▶ [Problem description] Only the lines from the one with "white-space: nowrap;" through the end of the material are wanted, copied exactly and with the pictures left out.

########

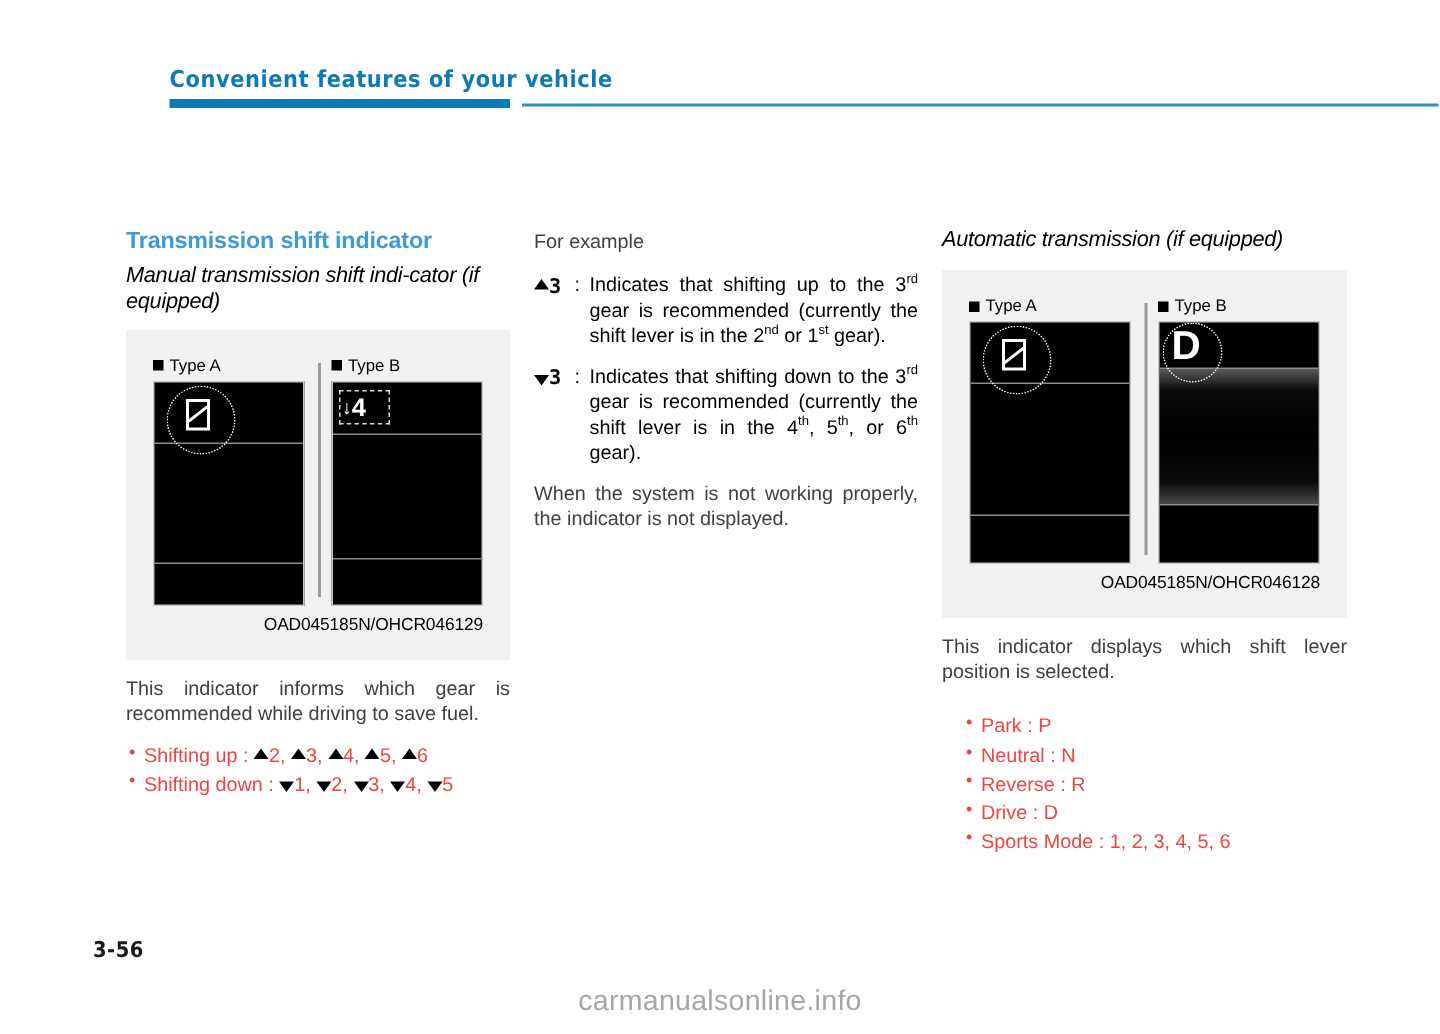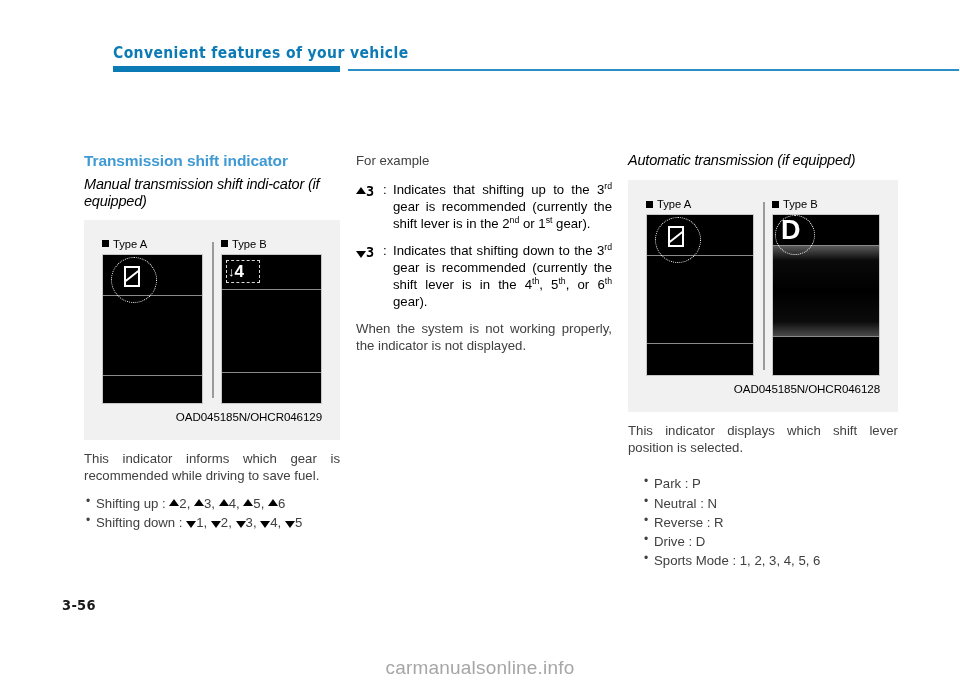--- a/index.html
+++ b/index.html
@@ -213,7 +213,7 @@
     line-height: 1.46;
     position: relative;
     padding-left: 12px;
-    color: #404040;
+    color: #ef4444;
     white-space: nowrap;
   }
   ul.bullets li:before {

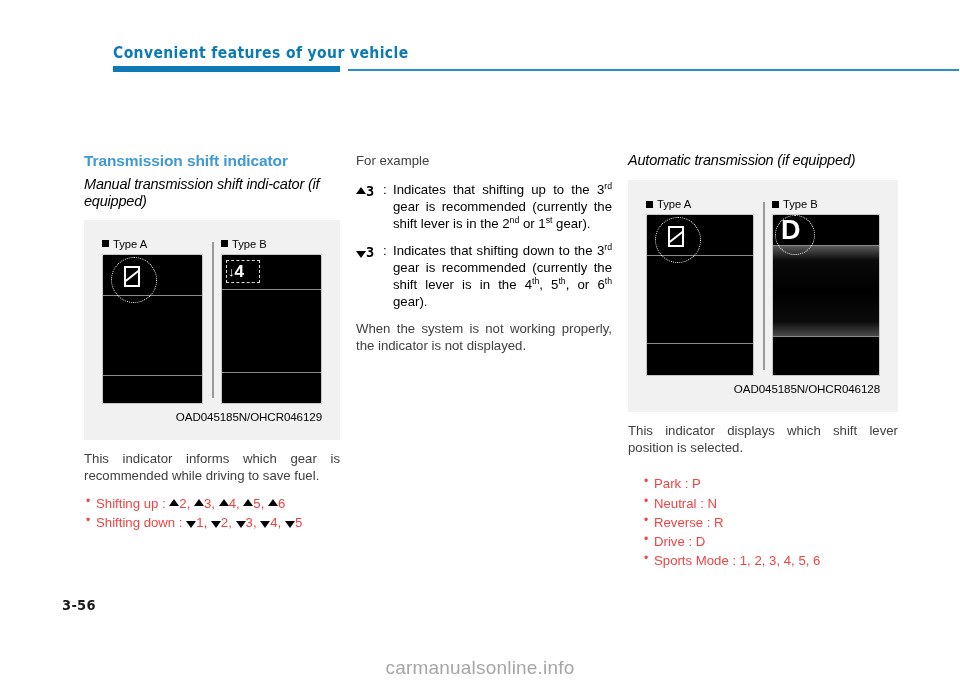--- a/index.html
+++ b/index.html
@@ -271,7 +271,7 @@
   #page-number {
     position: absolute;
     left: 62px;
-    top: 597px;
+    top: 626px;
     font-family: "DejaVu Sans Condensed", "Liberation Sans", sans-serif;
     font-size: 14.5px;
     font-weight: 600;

########

▶ [Output for this exercise]
     white-space: nowrap;
   }
   ul.bullets li:before {

--- a/index.html
+++ b/index.html
@@ -271,7 +271,7 @@
   #page-number {
     position: absolute;
     left: 62px;
-    top: 597px;
+    top: 626px;
     font-family: "DejaVu Sans Condensed", "Liberation Sans", sans-serif;
     font-size: 14.5px;
     font-weight: 600;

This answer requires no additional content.